Task to carry out » An exact copy of every entry is required, without the pictures.

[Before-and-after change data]
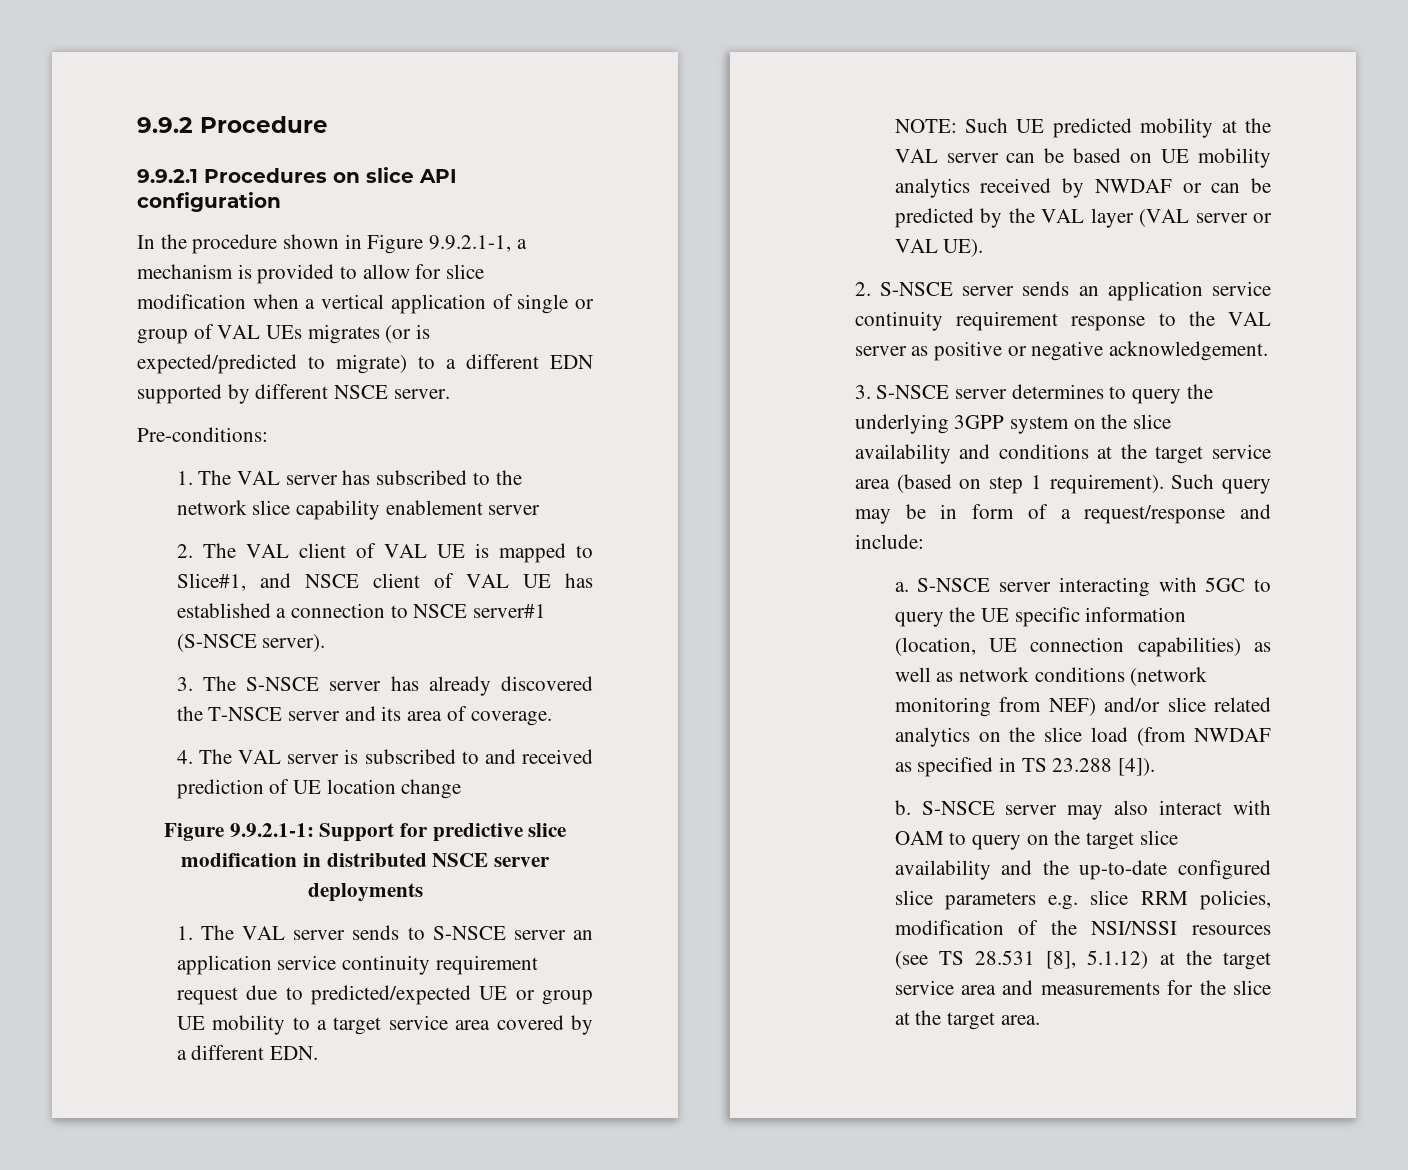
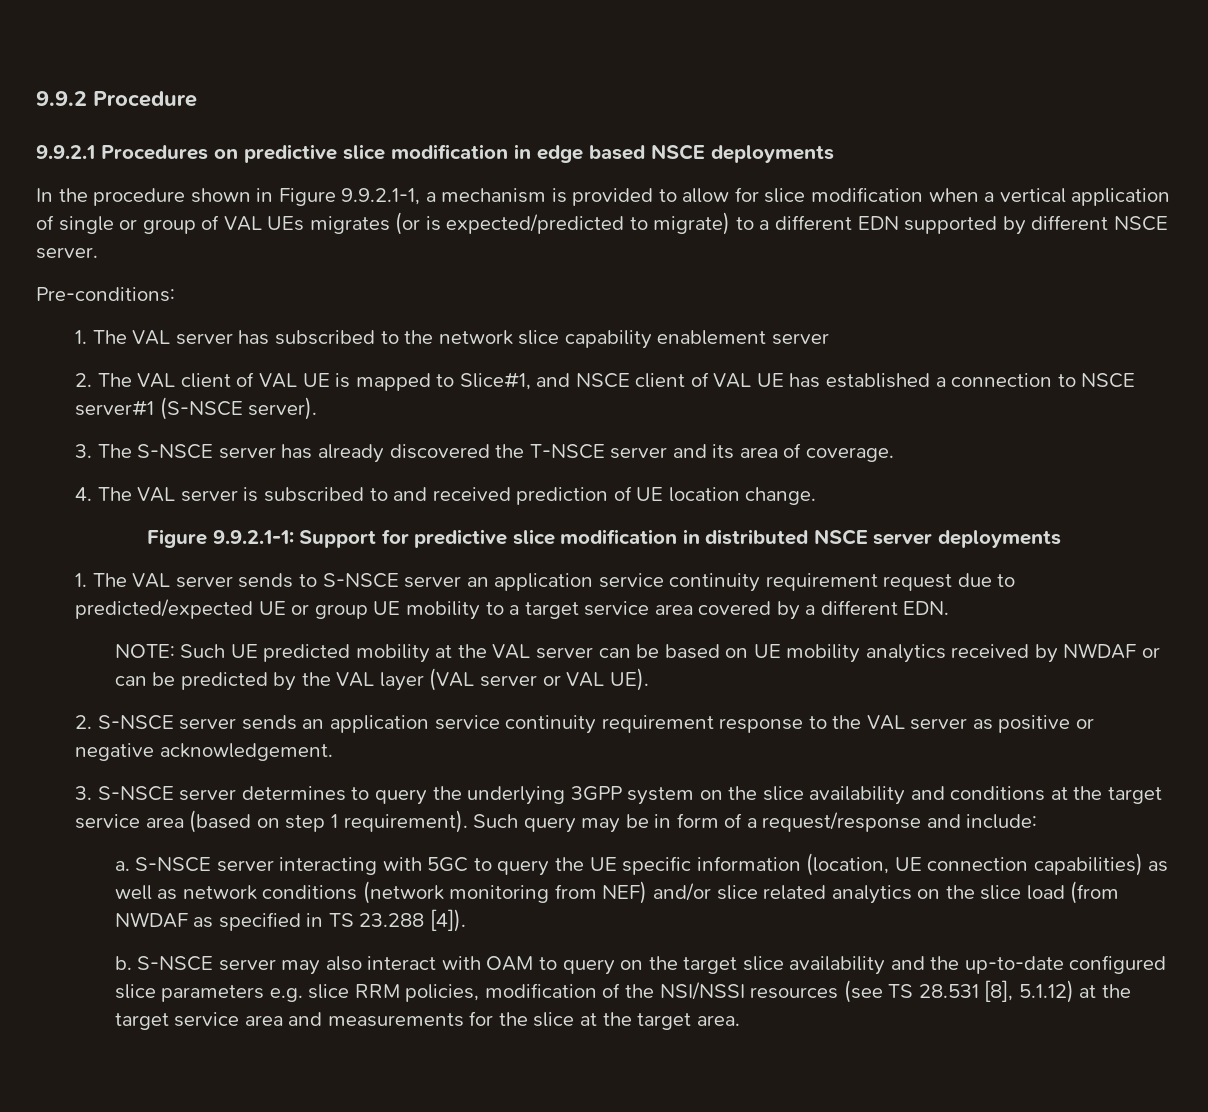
- 9.9.2.1 Procedures on slice API configuration
+ 9.9.2.1 Procedures on predictive slice modification in edge based NSCE deployments
- 4. The VAL server is subscribed to and received prediction of UE location change
+ 4. The VAL server is subscribed to and received prediction of UE location change.

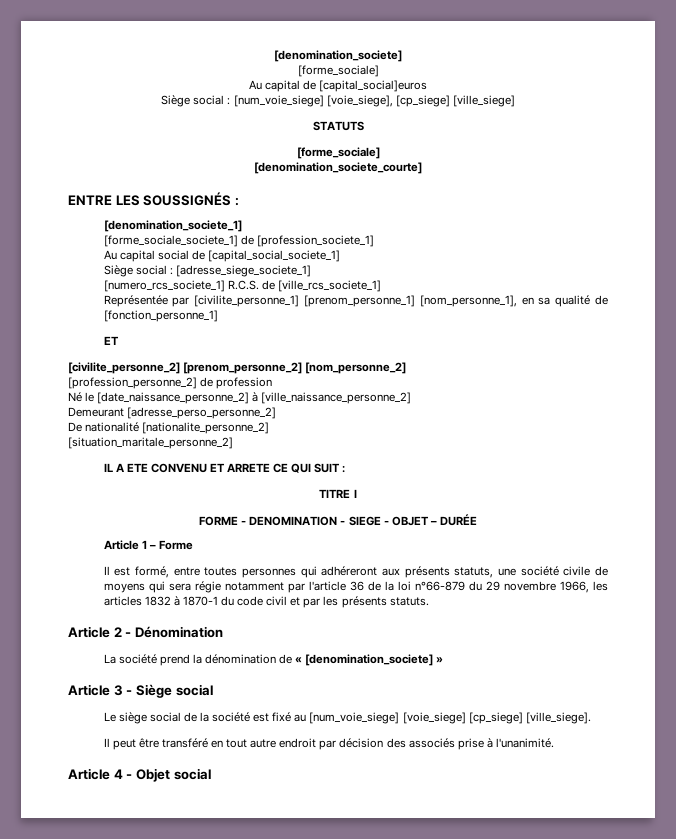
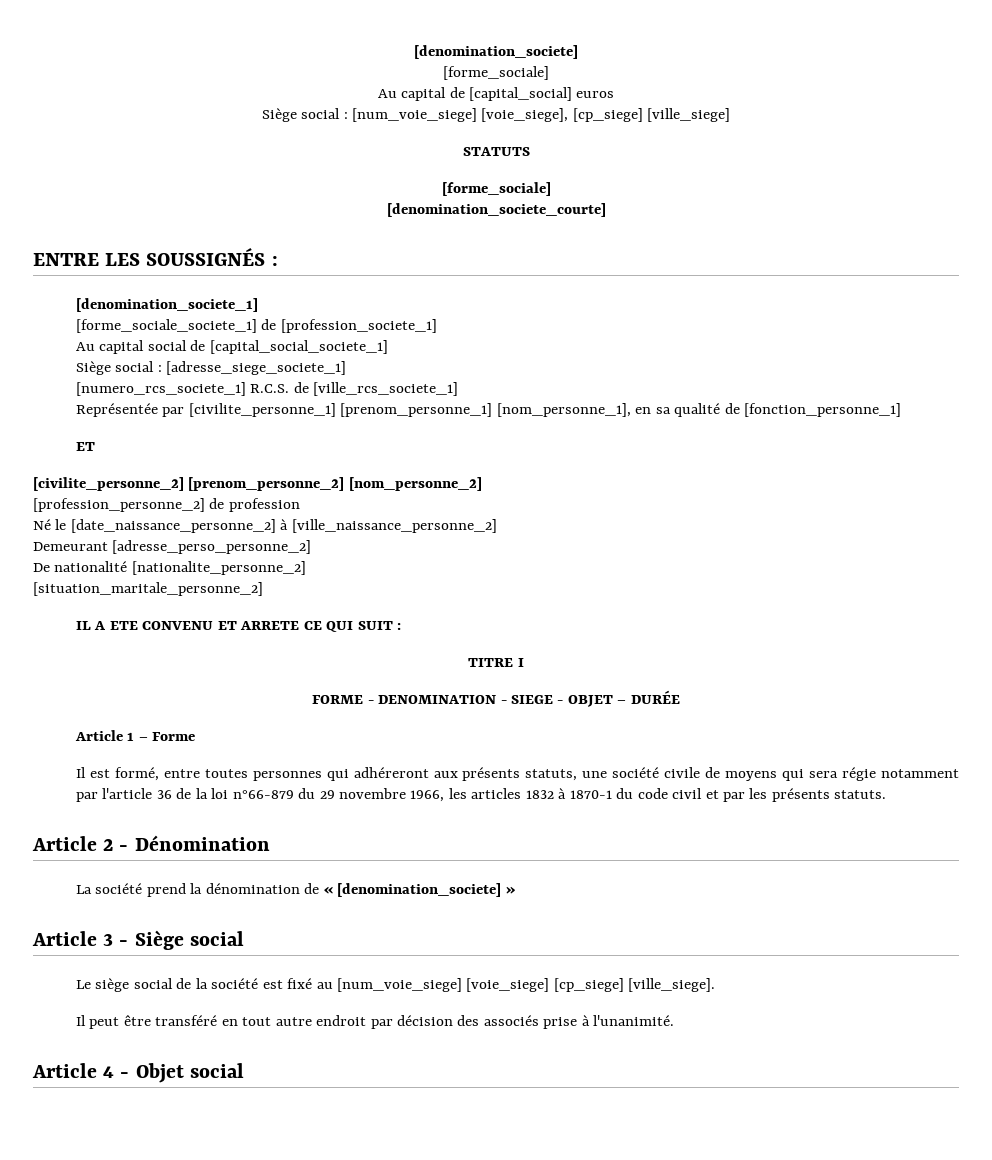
- Au capital de [capital_social]euros
+ Au capital de [capital_social] euros

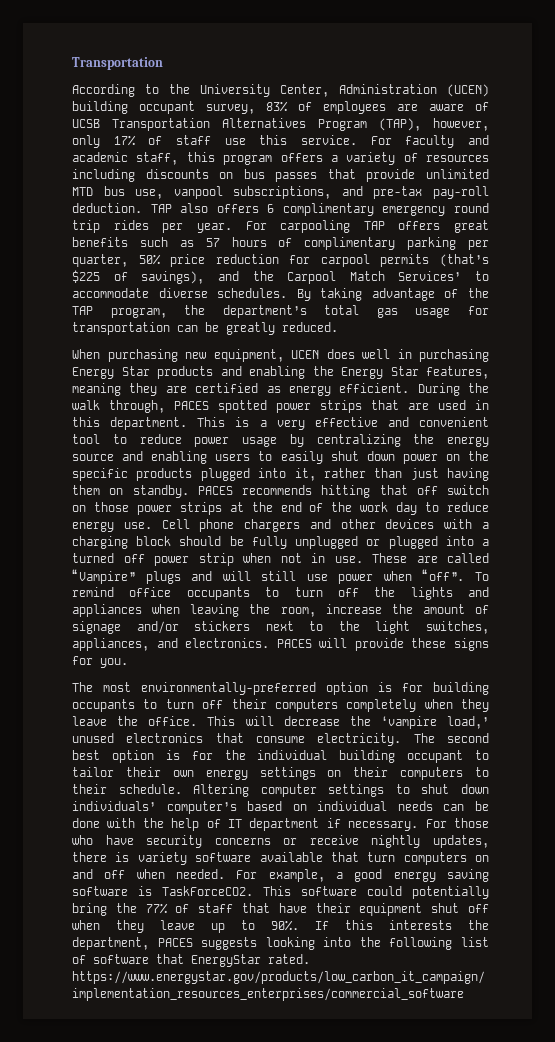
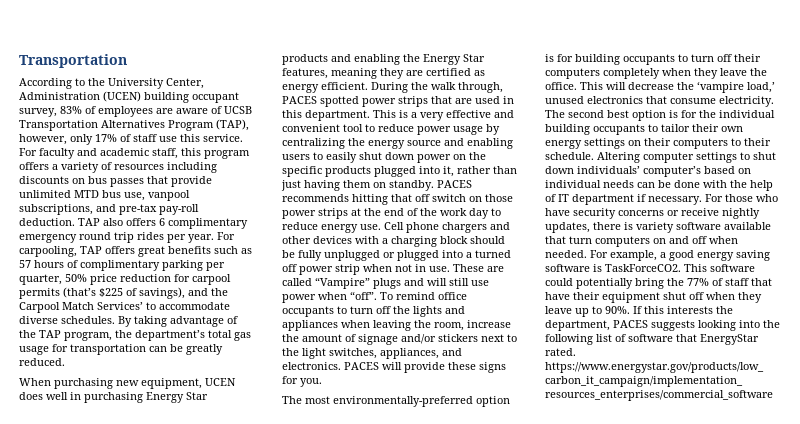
- For carpooling TAP offers great benefits such as 57 hours of complimentary parking per quarter, 50% price reduction for carpool permits (that’s $225 of savings), and the Carpool Match Services’ to accommodate diverse schedules.
+ For carpooling, TAP offers great benefits such as 57 hours of complimentary parking per quarter, 50% price reduction for carpool permits (that’s $225 of savings), and the Carpool Match Services’ to accommodate diverse schedules.
- The second best option is for the individual building occupant to tailor their own energy settings on their computers to their schedule.
+ The second best option is for the individual building occupants to tailor their own energy settings on their computers to their schedule.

Final answer »
- 9.9.2.1 Procedures on slice API configuration
+ 9.9.2.1 Procedures on predictive slice modification in edge based NSCE deployments
- 4. The VAL server is subscribed to and received prediction of UE location change
+ 4. The VAL server is subscribed to and received prediction of UE location change.

- Au capital de [capital_social]euros
+ Au capital de [capital_social] euros

- For carpooling TAP offers great benefits such as 57 hours of complimentary parking per quarter, 50% price reduction for carpool permits (that’s $225 of savings), and the Carpool Match Services’ to accommodate diverse schedules.
+ For carpooling, TAP offers great benefits such as 57 hours of complimentary parking per quarter, 50% price reduction for carpool permits (that’s $225 of savings), and the Carpool Match Services’ to accommodate diverse schedules.
- The second best option is for the individual building occupant to tailor their own energy settings on their computers to their schedule.
+ The second best option is for the individual building occupants to tailor their own energy settings on their computers to their schedule.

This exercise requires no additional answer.